Um grito de desespero, um por quê solto no espaço, escondendo-se no tempo como a lua que naquele momento se apagou. Vi os cabelos claros dela se espalharem pelo ambiente e esqueci de tudo. Passado, futuro, erros, desculpas, presente. Ela era minha, eu podia senti-la mas antes de tudo ela me fazia sentir. Ela, tão forte em mim, tão forte em tudo em mim, tão forte a minha lua. Ela, só ela. Eu, tudo ela. O impulso forte e solitário, infantil, desprotegido, ingênuo, amor cheio de dádiva, longe e eternamente presente. Um encontro já atrasado de troncos, de braços, de suores e mais ainda de ritmos cardíacos que já se encontram na mesma altura. Um abraço inesperado por nós duas e por ela há tempos desejado. Não pude soltá-la antes que tudo voltasse ao normal, antes que todos os meus enganos fossem reconhecidos, todos os desejos perdoados e todo o tempo redescoberto.
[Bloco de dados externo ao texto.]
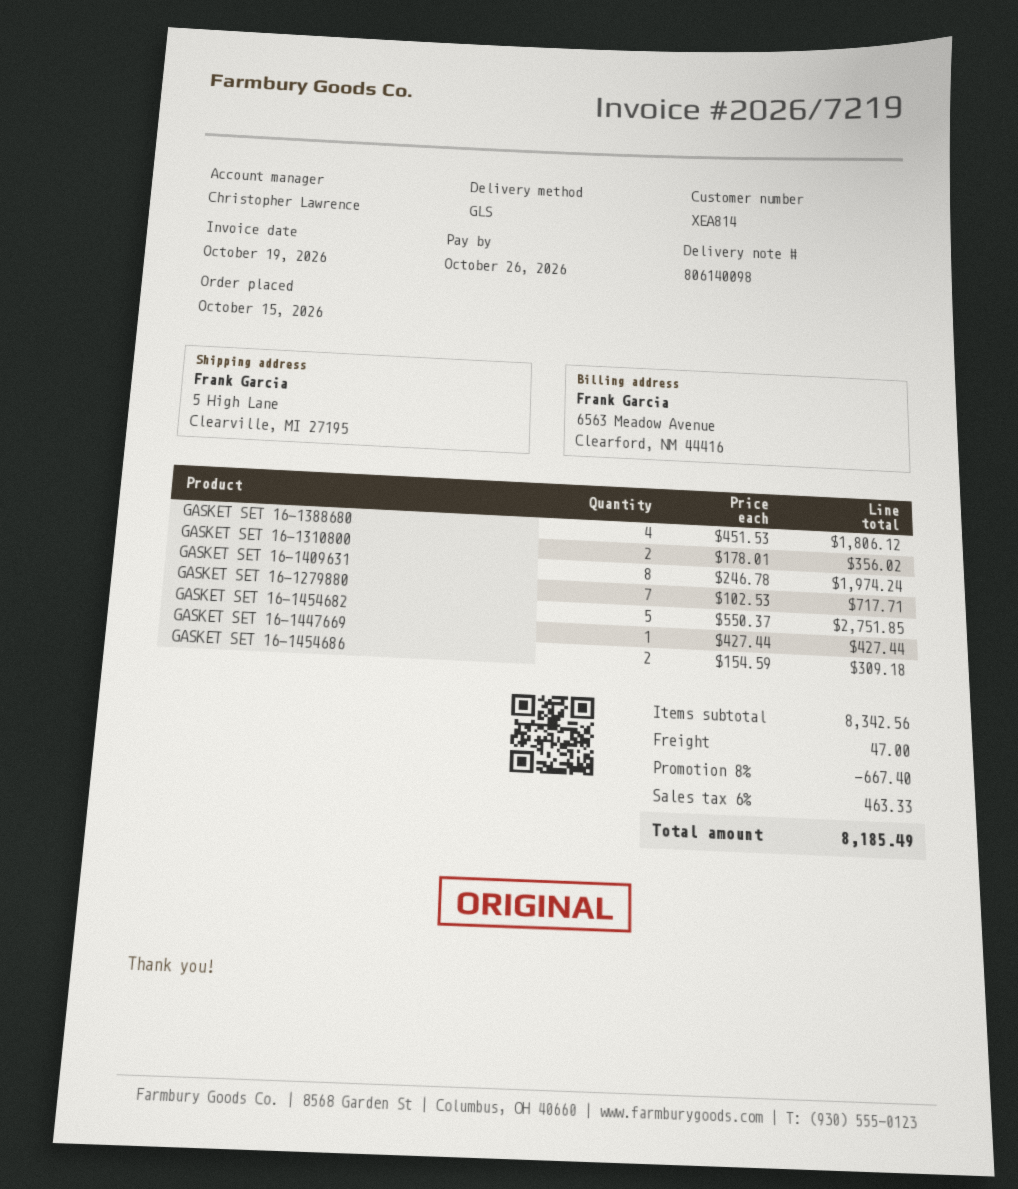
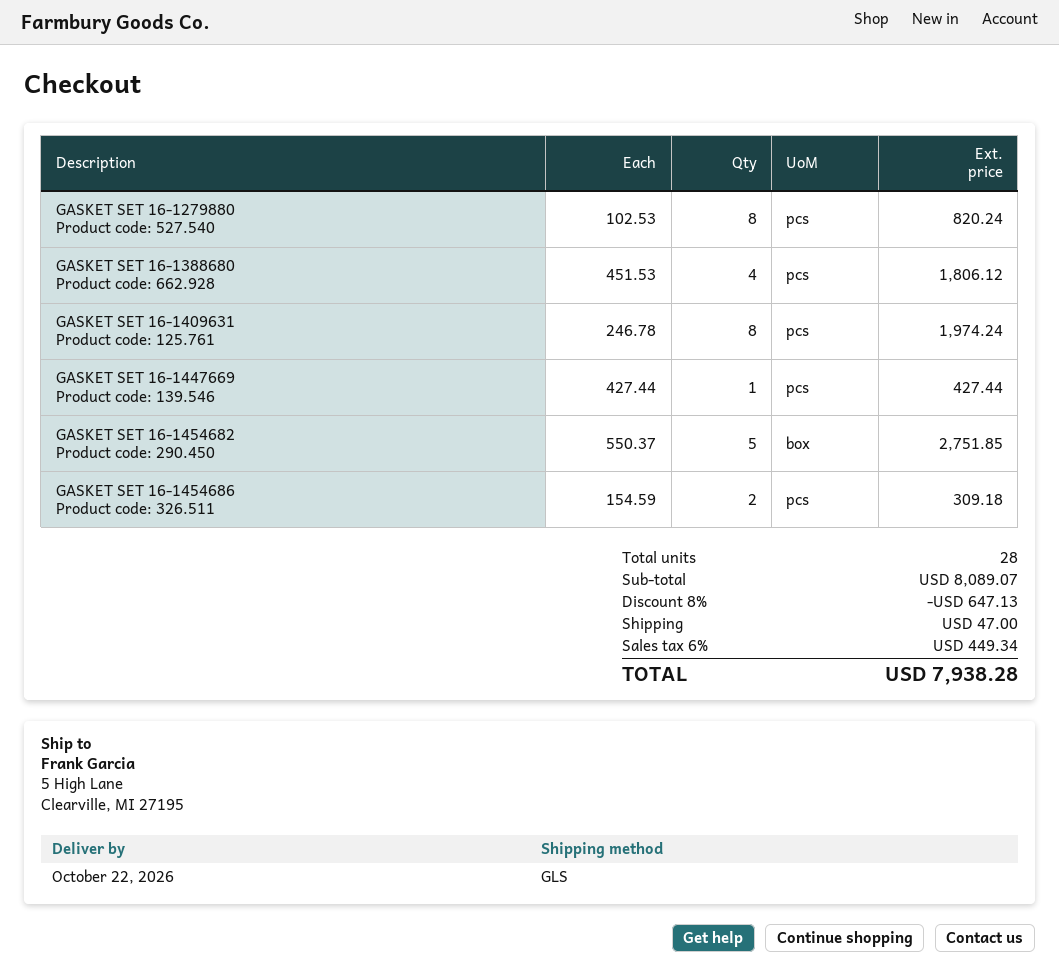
GASKET SET 16-1310800: 2 x 178.01 = 356.02 -> none
GASKET SET 16-1279880: 7 x 102.53 = 717.71 -> 8 x 102.53 = 820.24
subtotal: 8342.56 -> 8089.07
discount: 8% = 667.40 -> 8% = 647.13
tax: 6% = 463.33 -> 6% = 449.34
total: 8185.49 -> 7938.28

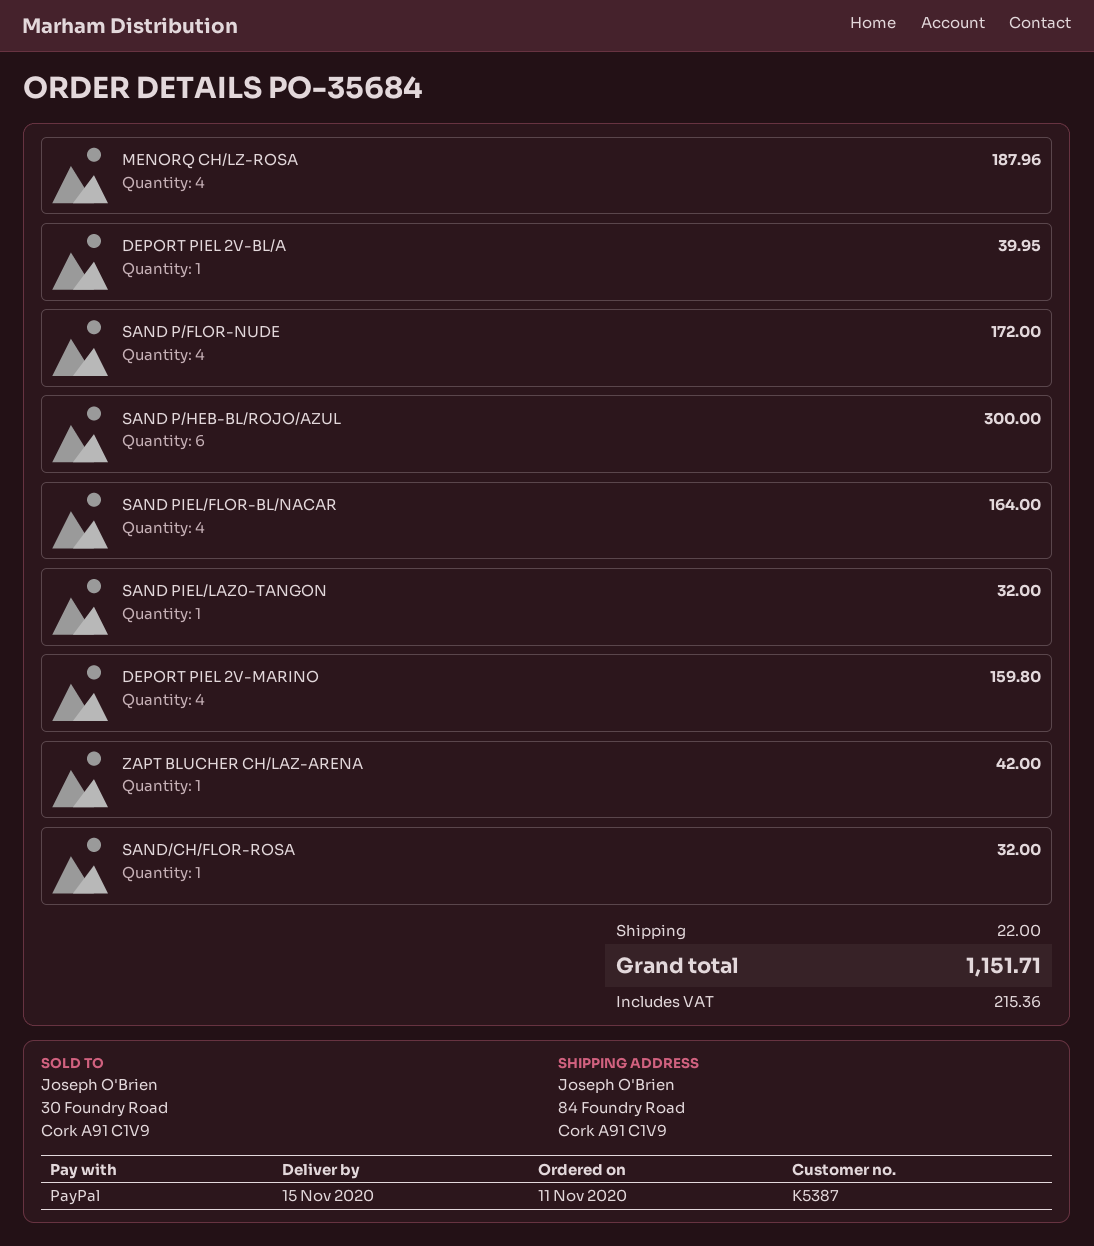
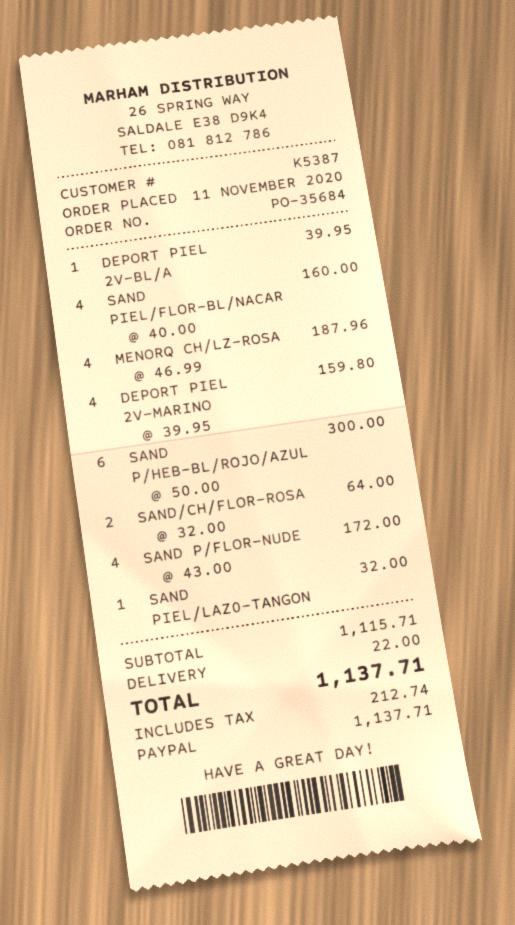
SAND PIEL/FLOR-BL/NACAR: 4 for 164.00 -> 4 for 160.00
ZAPT BLUCHER CH/LAZ-ARENA: 1 for 42.00 -> none
SAND/CH/FLOR-ROSA: 1 for 32.00 -> 2 for 64.00
tax: 215.36 -> 212.74
total: 1151.71 -> 1137.71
Aquele espaço era agora nosso. Aquele tempo havia parado junto a nós. O tempo nos observava e esqueceu de passar. Ali estava ela e eu também, mas dela era só um pedaço.
Ali havia um Ela tão profundo, formado unicamente de amor. Forte. Eterno. Ali, agora fazendo parte física e sensivelmente de mim, havia uma árvore. Ali estava a Mãe. A minha.